*TASK TO CARRY OUT*: Check each line of the material below for "reference", then copy the ones that contain it.

*PROVIDED INFORMATION*:
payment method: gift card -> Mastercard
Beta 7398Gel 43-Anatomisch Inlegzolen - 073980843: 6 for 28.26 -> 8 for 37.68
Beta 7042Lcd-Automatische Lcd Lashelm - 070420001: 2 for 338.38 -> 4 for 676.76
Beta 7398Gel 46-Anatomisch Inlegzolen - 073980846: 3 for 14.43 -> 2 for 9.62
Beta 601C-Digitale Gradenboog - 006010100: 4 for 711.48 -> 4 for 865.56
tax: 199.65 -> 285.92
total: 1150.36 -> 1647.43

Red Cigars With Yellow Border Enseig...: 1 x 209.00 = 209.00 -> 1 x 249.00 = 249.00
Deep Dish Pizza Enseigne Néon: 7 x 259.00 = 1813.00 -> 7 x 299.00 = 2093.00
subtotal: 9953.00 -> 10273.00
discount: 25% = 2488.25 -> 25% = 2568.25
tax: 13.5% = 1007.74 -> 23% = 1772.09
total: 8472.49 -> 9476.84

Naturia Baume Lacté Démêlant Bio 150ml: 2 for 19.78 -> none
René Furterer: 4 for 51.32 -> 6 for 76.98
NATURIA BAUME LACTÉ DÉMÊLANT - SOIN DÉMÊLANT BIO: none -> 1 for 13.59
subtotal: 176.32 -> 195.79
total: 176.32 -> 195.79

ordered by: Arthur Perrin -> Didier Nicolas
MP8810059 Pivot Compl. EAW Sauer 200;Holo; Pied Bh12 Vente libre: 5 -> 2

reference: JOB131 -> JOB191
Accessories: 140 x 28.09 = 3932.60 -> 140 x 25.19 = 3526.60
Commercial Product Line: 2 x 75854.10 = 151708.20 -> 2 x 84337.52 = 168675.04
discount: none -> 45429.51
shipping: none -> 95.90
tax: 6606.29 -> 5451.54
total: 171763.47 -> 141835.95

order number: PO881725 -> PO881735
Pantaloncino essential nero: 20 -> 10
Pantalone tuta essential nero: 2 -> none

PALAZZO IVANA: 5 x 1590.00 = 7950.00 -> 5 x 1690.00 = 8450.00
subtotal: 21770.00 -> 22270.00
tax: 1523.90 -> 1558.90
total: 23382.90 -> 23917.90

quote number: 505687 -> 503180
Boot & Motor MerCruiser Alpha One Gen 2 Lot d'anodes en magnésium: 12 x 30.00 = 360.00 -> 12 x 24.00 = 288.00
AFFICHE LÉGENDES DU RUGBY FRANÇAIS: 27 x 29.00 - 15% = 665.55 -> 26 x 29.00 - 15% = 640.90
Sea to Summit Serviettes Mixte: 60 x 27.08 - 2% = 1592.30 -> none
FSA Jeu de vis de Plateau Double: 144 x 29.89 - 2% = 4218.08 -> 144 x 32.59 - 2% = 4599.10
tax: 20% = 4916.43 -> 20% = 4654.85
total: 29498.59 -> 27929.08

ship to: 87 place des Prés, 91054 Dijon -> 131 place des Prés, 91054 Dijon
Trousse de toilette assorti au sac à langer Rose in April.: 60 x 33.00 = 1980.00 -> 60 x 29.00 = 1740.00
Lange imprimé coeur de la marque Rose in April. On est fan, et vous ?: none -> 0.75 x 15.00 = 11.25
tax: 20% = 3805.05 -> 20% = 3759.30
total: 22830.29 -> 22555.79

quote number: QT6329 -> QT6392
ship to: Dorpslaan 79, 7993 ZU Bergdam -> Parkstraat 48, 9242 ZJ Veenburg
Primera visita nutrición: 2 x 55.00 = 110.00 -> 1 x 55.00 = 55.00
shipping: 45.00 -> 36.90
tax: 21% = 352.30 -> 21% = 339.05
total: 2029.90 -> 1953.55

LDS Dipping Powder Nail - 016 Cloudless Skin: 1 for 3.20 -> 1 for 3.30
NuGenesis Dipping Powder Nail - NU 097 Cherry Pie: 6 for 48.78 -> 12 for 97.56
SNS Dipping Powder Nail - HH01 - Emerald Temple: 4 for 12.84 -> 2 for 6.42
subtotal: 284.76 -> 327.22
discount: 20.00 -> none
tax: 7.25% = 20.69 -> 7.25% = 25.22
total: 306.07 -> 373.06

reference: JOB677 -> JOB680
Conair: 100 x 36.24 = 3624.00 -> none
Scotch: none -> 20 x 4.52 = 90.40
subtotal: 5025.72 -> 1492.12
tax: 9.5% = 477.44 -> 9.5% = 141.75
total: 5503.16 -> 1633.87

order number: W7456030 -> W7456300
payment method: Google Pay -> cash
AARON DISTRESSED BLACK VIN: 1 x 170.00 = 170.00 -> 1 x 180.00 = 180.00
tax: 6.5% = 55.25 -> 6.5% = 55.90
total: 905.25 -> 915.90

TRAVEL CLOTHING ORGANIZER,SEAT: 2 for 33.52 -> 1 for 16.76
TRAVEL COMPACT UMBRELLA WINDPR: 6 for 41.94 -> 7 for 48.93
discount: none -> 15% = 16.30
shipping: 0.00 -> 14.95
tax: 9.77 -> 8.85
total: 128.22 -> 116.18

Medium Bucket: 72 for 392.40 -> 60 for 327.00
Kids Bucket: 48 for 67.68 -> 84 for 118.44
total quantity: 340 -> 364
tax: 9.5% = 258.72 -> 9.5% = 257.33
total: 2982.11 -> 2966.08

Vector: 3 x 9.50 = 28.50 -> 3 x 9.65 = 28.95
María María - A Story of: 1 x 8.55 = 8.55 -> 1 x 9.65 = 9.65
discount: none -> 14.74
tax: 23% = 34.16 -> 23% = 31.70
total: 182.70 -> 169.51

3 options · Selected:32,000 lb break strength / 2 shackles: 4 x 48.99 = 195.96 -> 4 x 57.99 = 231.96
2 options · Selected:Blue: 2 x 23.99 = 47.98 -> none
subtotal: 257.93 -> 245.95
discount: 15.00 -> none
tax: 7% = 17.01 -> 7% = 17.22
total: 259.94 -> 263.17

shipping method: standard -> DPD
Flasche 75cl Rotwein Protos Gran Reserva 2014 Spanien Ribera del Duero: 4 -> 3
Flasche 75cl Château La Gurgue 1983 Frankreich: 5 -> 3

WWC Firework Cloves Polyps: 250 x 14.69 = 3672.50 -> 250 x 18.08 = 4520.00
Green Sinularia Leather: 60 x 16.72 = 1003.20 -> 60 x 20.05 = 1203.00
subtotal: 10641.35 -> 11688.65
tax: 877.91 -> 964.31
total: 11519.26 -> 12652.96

*FINAL ANSWER*:
reference: JOB131 -> JOB191
reference: JOB677 -> JOB680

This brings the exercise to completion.